I know of no Medicine fit to diminish the violent natural Inclinations you mention; and if I did, I think I should not communicate it to you. Marriage is the proper Remedy. It is the most natural State of Man, and therefore the State in which you are most likely to find solid Happiness. Your Reasons against entring into it at present, appear to me not well-founded. The circumstantial Advantages you have in View by postponing it, are not only uncertain, but they are small in comparison with that of the Thing itself, the being married and settled. It is the Man and Woman united that make the compleat human Being. Separate, she wants his Force of Body and Strength of Reason; he, her Softness, Sensibility and acute Discernment. Together they are more likely to succeed in the World. A single Man has not nearly the Value he would have in that State of Union. He is an incomplete Animal. He resembles the odd Half of a Pair of Scissars. If you get a prudent healthy Wife, your Industry in your Profession, with her good Œconomy, will be a Fortune sufficient.

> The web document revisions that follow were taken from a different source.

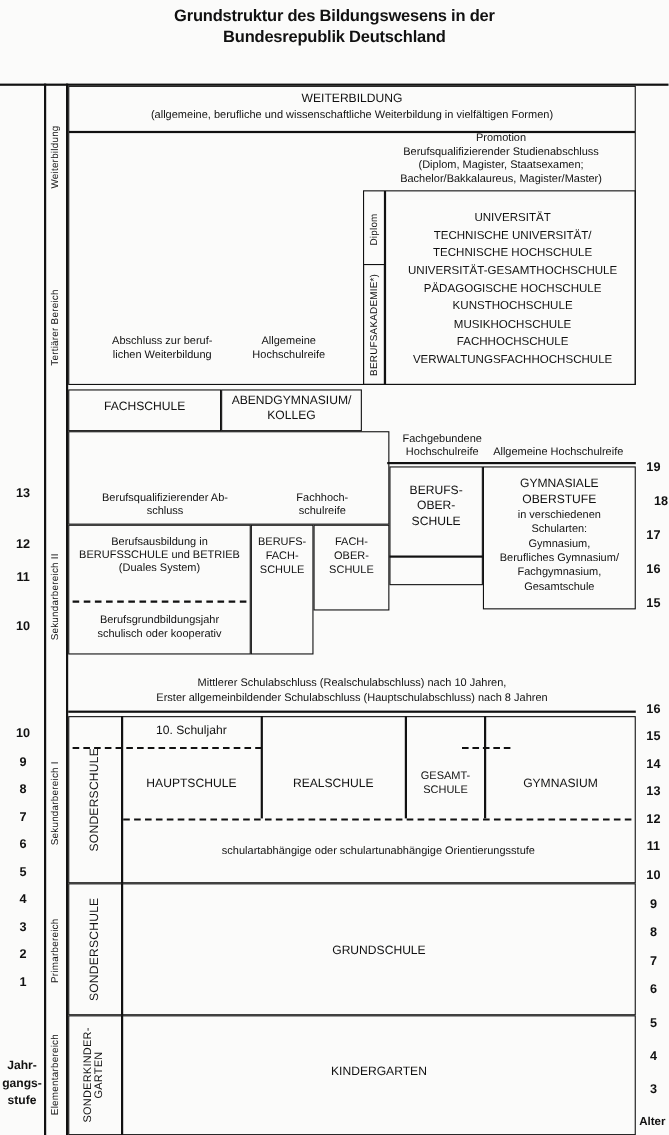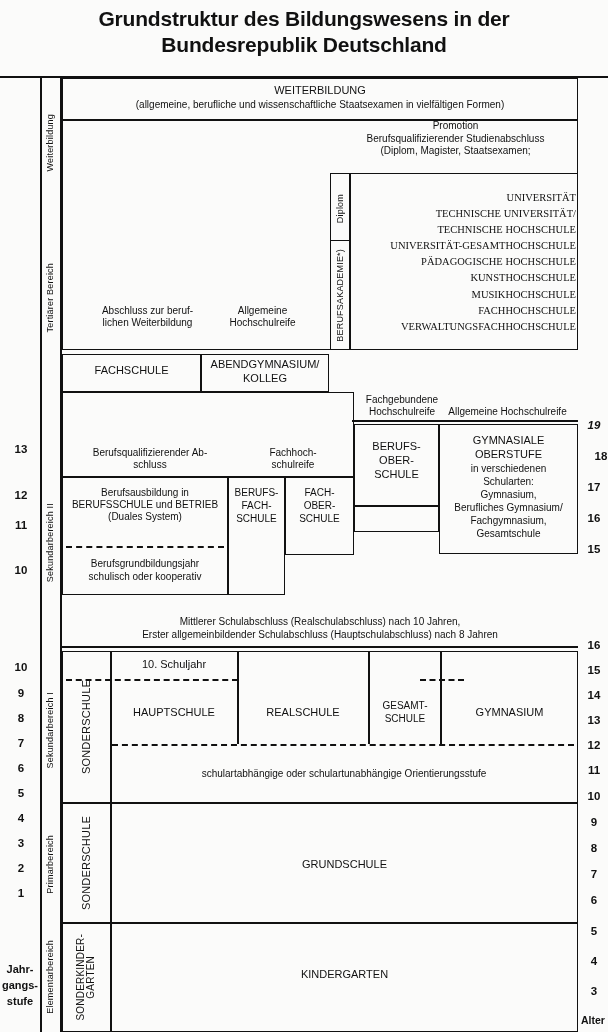--- a/index.html
+++ b/index.html
@@ -9,21 +9,21 @@
   .t{position:absolute;text-align:center;line-height:1.12;color:#111;}
   .box{position:absolute;border:1.6px solid #111;background:transparent;box-sizing:border-box;}
   .ln{position:absolute;background:#111;}
   .dash{position:absolute;border-top:2px dashed #111;}
 
   .vert{position:absolute;display:flex;align-items:center;justify-content:center;}
   .vert > span{writing-mode:vertical-rl;transform:rotate(180deg);white-space:nowrap;
                letter-spacing:.2px;line-height:1;}
 
   #title{position:absolute;left:0;top:6px;width:608px;text-align:center;
-         font-size:21px;font-weight:bold;line-height:1.25;letter-spacing:-.2px;}
+         font-size:15px;font-weight:bold;line-height:1.25;letter-spacing:-.2px;}
 
   .num{position:absolute;font-size:11.5px;font-weight:bold;text-align:center;width:26px;}
   .fs10{font-size:10px;} .fs105{font-size:10.5px;} .fs11{font-size:11px;} .fs9{font-size:9px;}
 </style>
 </head>
 <body>
 
 <div id="page">
 
   <div id="title">
@@ -70,21 +70,21 @@
   <div class="num" style="left:8px;top:837px;">3</div>
   <div class="num" style="left:8px;top:862px;">2</div>
   <div class="num" style="left:8px;top:887px;">1</div>
 
   <div class="t fs11" style="left:0;top:962px;width:40px;font-weight:bold;line-height:1.45;">
     <div>Jahr-</div>
     <div>gangs-</div>
     <div>stufe</div>
   </div>
 
-  <div class="num" style="left:581px;top:419px;font-style:italic;">19</div>
+  <div class="num" style="left:581px;top:419px;">19</div>
   <div class="num" style="left:588px;top:450px;">18</div>
   <div class="num" style="left:581px;top:481px;">17</div>
   <div class="num" style="left:581px;top:512px;">16</div>
   <div class="num" style="left:581px;top:543px;">15</div>
 
   <div class="num" style="left:581px;top:639px;">16</div>
   <div class="num" style="left:581px;top:664px;">15</div>
   <div class="num" style="left:581px;top:689px;">14</div>
   <div class="num" style="left:581px;top:714px;">13</div>
   <div class="num" style="left:581px;top:739px;">12</div>
@@ -94,40 +94,41 @@
   <div class="num" style="left:581px;top:842px;">8</div>
   <div class="num" style="left:581px;top:868px;">7</div>
   <div class="num" style="left:581px;top:894px;">6</div>
   <div class="num" style="left:581px;top:925px;">5</div>
   <div class="num" style="left:581px;top:955px;">4</div>
   <div class="num" style="left:581px;top:985px;">3</div>
   <div class="num fs105" style="left:578px;top:1014px;width:30px;">Alter</div>
 
   <div class="box" style="left:62px;top:78px;width:516px;height:42px;"></div>
   <div class="t fs11" style="left:62px;top:84px;width:516px;">WEITERBILDUNG</div>
-  <div class="t fs10" style="left:62px;top:99px;width:516px;">(allgemeine, berufliche und wissenschaftliche Staatsexamen in vielfältigen Formen)</div>
+  <div class="t fs10" style="left:62px;top:99px;width:516px;">(allgemeine, berufliche und wissenschaftliche Weiterbildung in vielfältigen Formen)</div>
 
   <div class="t fs10" style="left:333px;top:120px;width:245px;">Promotion</div>
   <div class="t fs10" style="left:333px;top:133px;width:245px;">Berufsqualifizierender Studienabschluss</div>
   <div class="t fs10" style="left:333px;top:145px;width:245px;">(Diplom, Magister, Staatsexamen;</div>
+  <div class="t fs10" style="left:333px;top:157px;width:245px;">Bachelor/Bakkalaureus, Magister/Master)</div>
 
   <div class="box" style="left:62px;top:120px;width:516px;height:230px;"></div>
 
   <div class="box" style="left:330px;top:173px;width:20px;height:177px;"></div>
   <div class="vert" style="left:330px;top:176px;width:20px;height:65px;">
     <span class="fs9">Diplom</span>
   </div>
 
   <div class="box" style="left:330px;top:240px;width:20px;height:110px;"></div>
   <div class="vert" style="left:330px;top:242px;width:20px;height:106px;">
     <span class="fs9">BERUFSAKADEMIE*)</span>
   </div>
 
   <div class="box" style="left:350px;top:173px;width:228px;height:177px;"></div>
-  <div style="position:absolute;left:356px;top:190px;width:220px;text-align:right;font-family:Liberation Serif, serif;">
+  <div style="position:absolute;left:356px;top:190px;width:220px;text-align:center;">
     <div class="fs105" style="line-height:16.1px;">UNIVERSITÄT</div>
     <div class="fs105" style="line-height:16.1px;">TECHNISCHE UNIVERSITÄT/</div>
     <div class="fs105" style="line-height:16.1px;">TECHNISCHE HOCHSCHULE</div>
     <div class="fs105" style="line-height:16.1px;">UNIVERSITÄT-GESAMTHOCHSCHULE</div>
     <div class="fs105" style="line-height:16.1px;">PÄDAGOGISCHE HOCHSCHULE</div>
     <div class="fs105" style="line-height:16.1px;">KUNSTHOCHSCHULE</div>
     <div class="fs105" style="line-height:16.1px;">MUSIKHOCHSCHULE</div>
     <div class="fs105" style="line-height:16.1px;">FACHHOCHSCHULE</div>
     <div class="fs105" style="line-height:16.1px;">VERWALTUNGSFACHHOCHSCHULE</div>
   </div>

But if you will not take this Counsel, and persist in thinking a Commerce with the Sex inevitable, then I repeat my former Advice, that in all your Amours you should prefer old Women to young ones. You call this a Paradox, and demand my Reasons. They are these:

1. Because as they have more Knowledge of the World and their Minds are better stor’d with Observations, their Conversation is more improving and more lastingly agreable.
2. Because when Women cease to be handsome, they study to be good. To maintain their Influence over Men, they supply the Diminution of Beauty by an Augmentation of Utility. They learn to do a 1000 Services small and great, and are the most tender and useful of all Friends when you are sick. Thus they continue amiable. And hence there is hardly such a thing to be found as an old Woman who is not a good Woman.
3. Because there is no hazard of Children, which irregularly produc’d may be attended with much Inconvenience.
4. Because thro’ more Experience, they are more prudent and discreet in conducting an Intrigue to prevent Suspicion. The Commerce with them is therefore safer with regard to your Reputation. And with regard to theirs, if the Affair should happen to be known, considerate People might be rather inclin’d to excuse an old Woman who would kindly take care of a young Man, form his Manners by her good Counsels, and prevent his ruining his Health and Fortune among mercenary Prostitutes.
5. Because in every Animal that walks upright, the Deficiency of the Fluids that fill the Muscles appears first in the highest Part: The Face first grows lank and wrinkled; then the Neck; then the Breast and Arms; the lower Parts continuing to the last as plump as ever: So that covering all above with a Basket, and regarding only what is below the Girdle, it is impossible of two Women to know an old from a young one. And as in the dark all Cats are grey, the Pleasure of corporal Enjoyment with an old Woman is at least equal, and frequently superior, every Knack being by Practice capable of Improvement.
6. Because the Sin is less. The debauching a Virgin may be her Ruin, and make her for Life unhappy.
7. Because the Compunction is less. The having made a young Girl miserable may give you frequent bitter Reflections; none of which can attend the making an old Woman happy.
8. [thly and Lastly] They are so grateful!!

Thus much for my Paradox. But still I advise you to marry directly; being sincerely Your affectionate Friend.